What kid wouldn’t love a cute little word-a-pillar like this one?

What are sight words?

Sight words, or high frequency words, are the words that many teachers recommend children memorize or recognize on sight.  These words are often difficult to decode because they don’t follow the rules established for decoding English; in other words they are hard to sound out.  In the 1930’s a gentleman, by the name of Edward William Dolch, created a list of the 220 most common words found in children’s literature and determined that by recognizing these words children would gain better fluency in their reading.

How will learning sight words benefit my child?

Children should begin recognizing whole words in order to achieve reading fluency. It is important to help them become comfortable with reading, and recognizing these words on sight will build that confidence and hopefully, in the end, a love of reading.

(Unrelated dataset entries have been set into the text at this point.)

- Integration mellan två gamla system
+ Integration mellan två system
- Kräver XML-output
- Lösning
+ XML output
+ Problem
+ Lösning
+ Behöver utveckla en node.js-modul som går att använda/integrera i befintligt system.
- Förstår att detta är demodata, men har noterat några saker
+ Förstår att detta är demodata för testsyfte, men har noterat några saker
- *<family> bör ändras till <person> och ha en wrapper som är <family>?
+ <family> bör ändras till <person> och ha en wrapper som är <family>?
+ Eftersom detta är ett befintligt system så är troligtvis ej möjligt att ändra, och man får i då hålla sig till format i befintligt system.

Where can I find a list of sight words?

I have found this website to be extremely helpful in providing information, lists, and activities for children Pre-k and up with sight words:  Dolch Sight Words

Fun activities using sight words:

Sight word blog


  • Colored paper/card stock
  • Tape
  • Scissors
  • Magic/permanent marker
  • Fly swatter
  • Sight word circles  (To make sight word circles, trace circles that are at least 2 1/2 inches in diameter onto your colored paper. Cut them out with your scissors, and write sight words on them)

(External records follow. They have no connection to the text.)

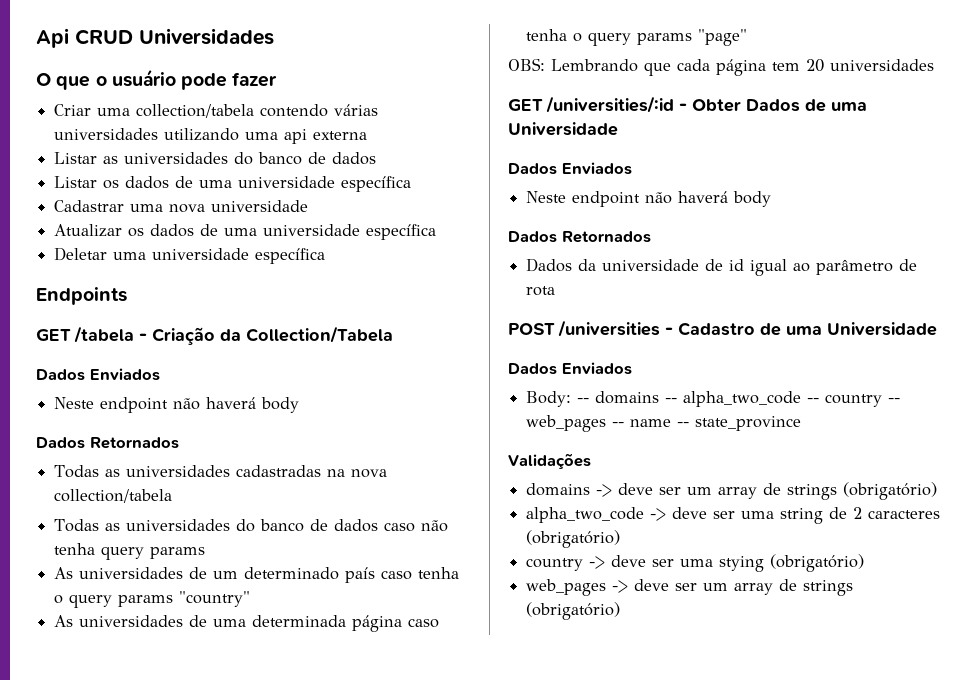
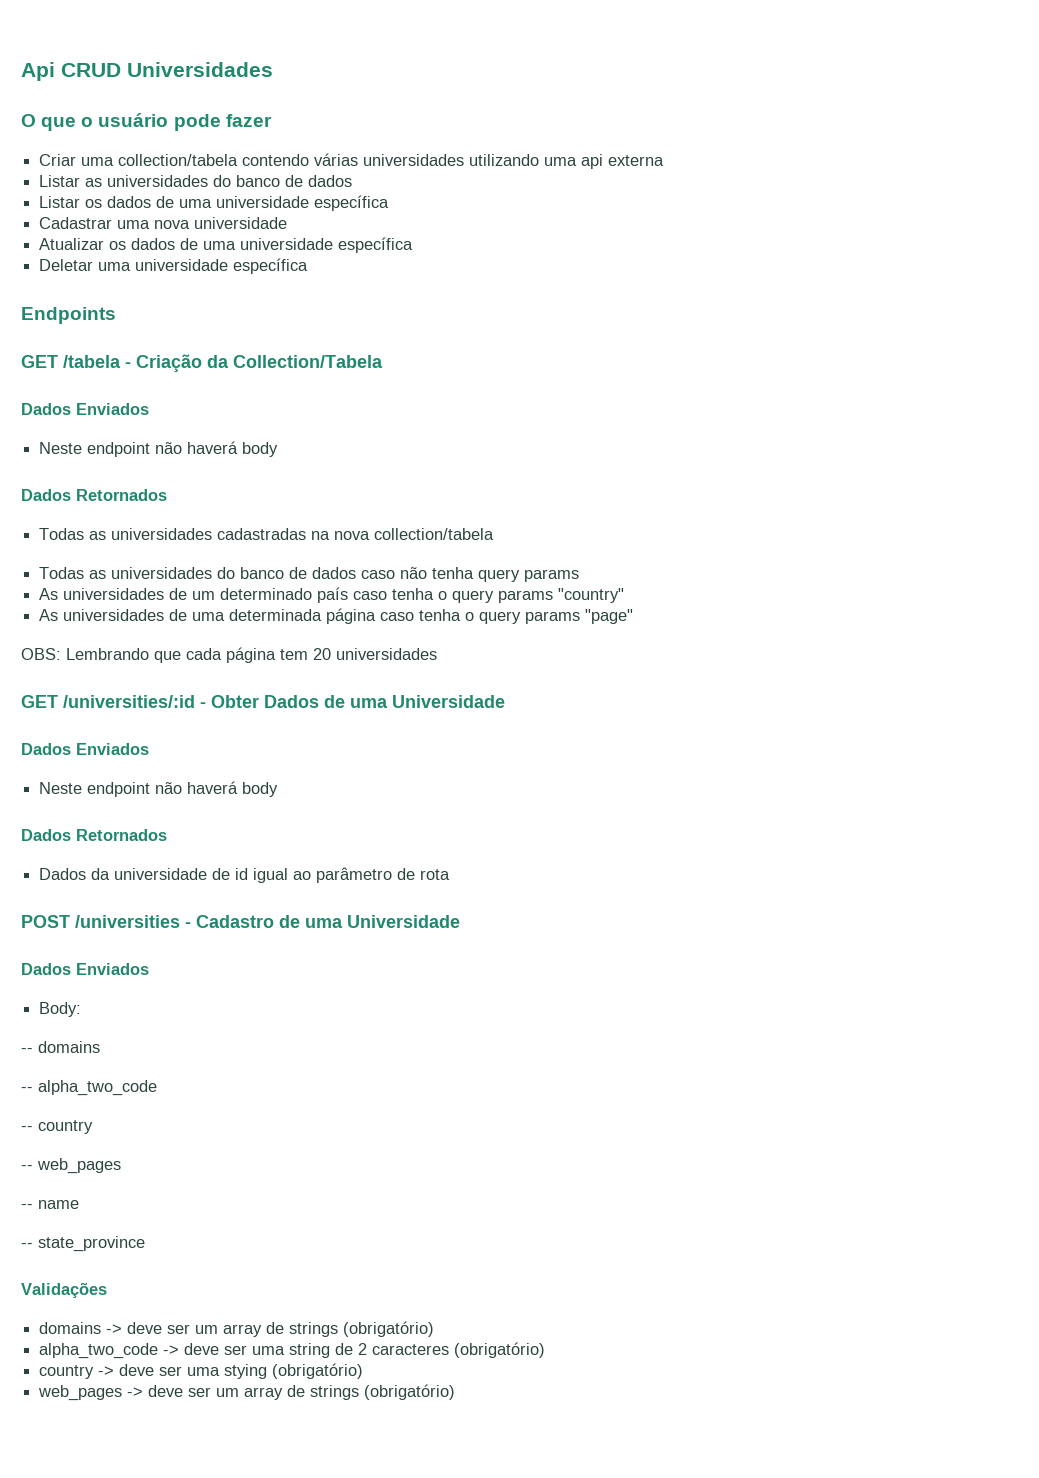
- Body: -- domains -- alpha_two_code -- country -- web_pages -- name -- state_province
+ Body:
+ -- domains
+ -- alpha_two_code
+ -- country
+ -- web_pages
+ -- name
+ -- state_province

Each of the following activities will use these sight word circles.  Keep them in view so that your child can practice reading the sight words at any time.



  1. Use the circles to introduce a few sight words each week.
  2. Make a Word-a-pillar by taping the sight word circles to a convenient location at your child’s eye level so he or she can view and practice reading them.
  3. Throughout the week have your child read the sight words to you.  Mix them up so your child doesn’t memorize the sight words’ position on the Word-a-pillar.
  4. Add new words every week or when your child is comfortable with the set on the Word-a-pillar. Keep the old ones on as a review.

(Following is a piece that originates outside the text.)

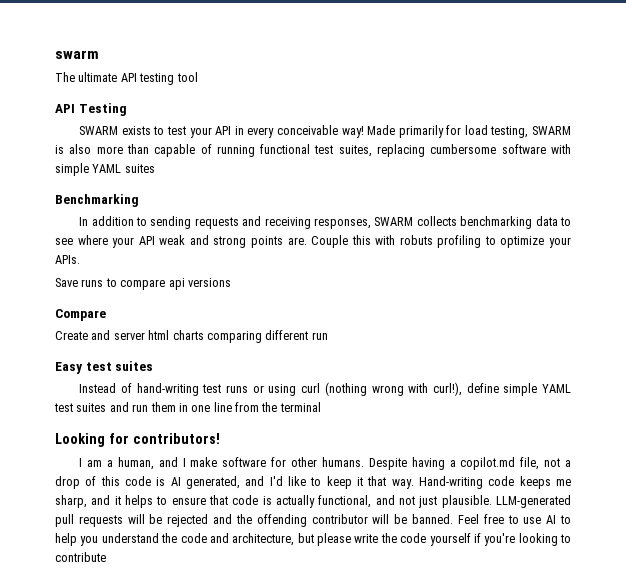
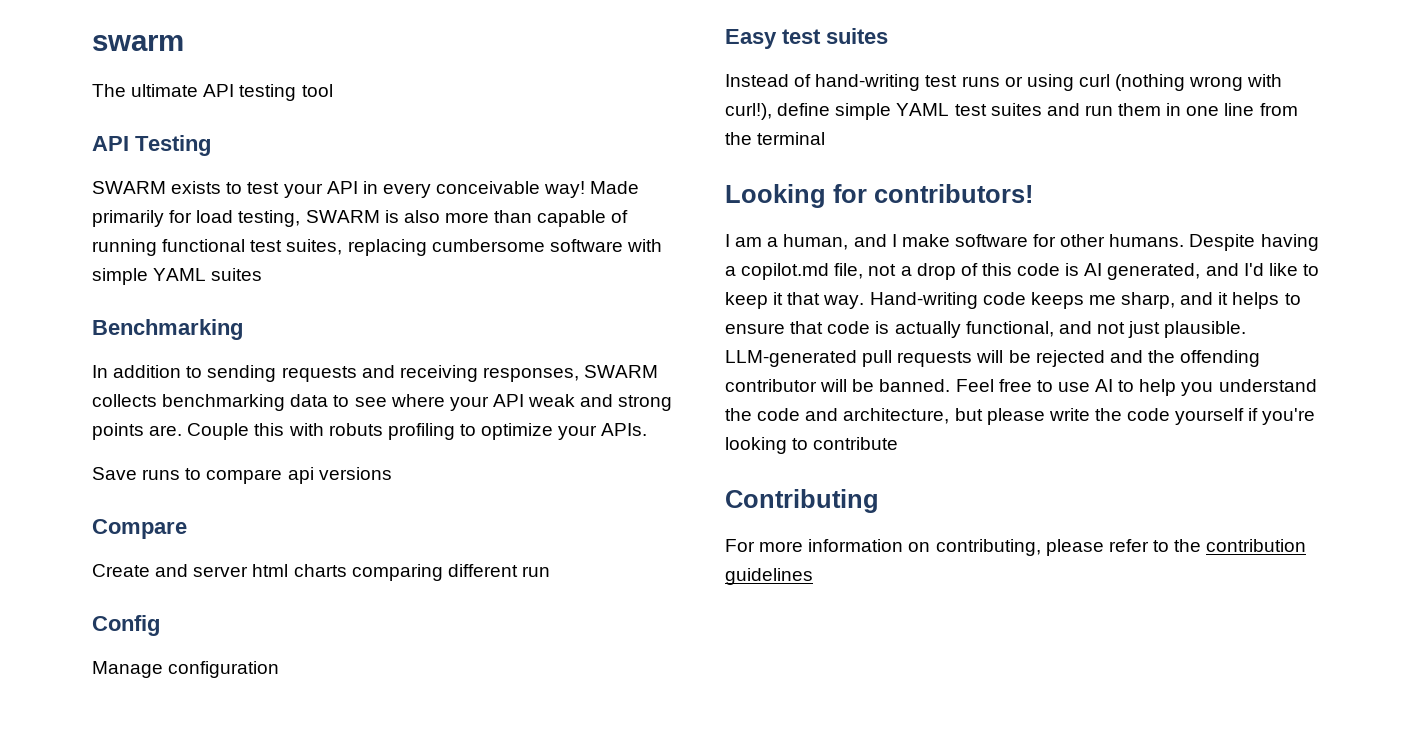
+ Config
+ Manage configuration
+ Contributing
+ For more information on contributing, please refer to the contribution guidelines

  1. Using the sight word circles from your Word-a-pillar, position the circles on a table that is a comfortable height for your child.
  2. Call out the sight words that you are learning for the week and have your child swat the matching circles with the fly swatter.
  3. Continue to add sight words as your child learns them.

Sight word Bingo

sightword bingo

  1. Create a Bingo card by using this link. Insert some of the Word-a-pillar sight words that you are working on for the week.
  2. Ask your child to cover each word that you call out with the matching sight word circle or some other type of marking device (bingo dabbers, markers, quarters, buttons, rocks – anything will do!)
  3. You can play bingo in various ways:
    1. In a row – horizontally, vertically, diagonally
    2. Four Corners – each square in the corner is covered
    3. Blackout – cover the entire card
    4. Square – four blocks are covered forming a square
    5. Kite – four blocks are covered forming a square and then the blocks diagonal from the square are covered forming a kite
    6. Outside square – all the blocks on the outside of the card are covered leaving the inner blocks empty

Sight Word Memory


  1. For this game you will need to double up your sight word circles so that you have two of each word.
  2. Place the circles face down.
  3. Have your child choose two circles. If they match he or she wins the pair! If they don’t match, turn them back over and play again.
  4. The game concludes when all the matches have been found.

Check out these great books and DVD’s at the Chesapeake Public Library

sight words 2  Meet the Sight Words Level 1   sight words 1  Meet the Sight Words Level 2

sight words 3  Meet the Sight Words Level 3  bob sight wordsBob Books. Sight Words

Reading together, also known as shared reading, is the most important way you can prepare your child for reading.  By reading together you will increase your child’s vocabulary and general knowledge.  Children learn how print looks and how to use books properly (i.e. front to back/left to right).

Engaging in simple activities that involve talking, singing, reading, writing, and playing help children get ready for school.  Children who enter kindergarten with pre-reading skills have greater success throughout their school years.


Children’s Literacy Classes available at the Chesapeake Public Library are free and open to the public. Registration is required. For more information about our literacy classes please visit our website at  or check out The LOOP.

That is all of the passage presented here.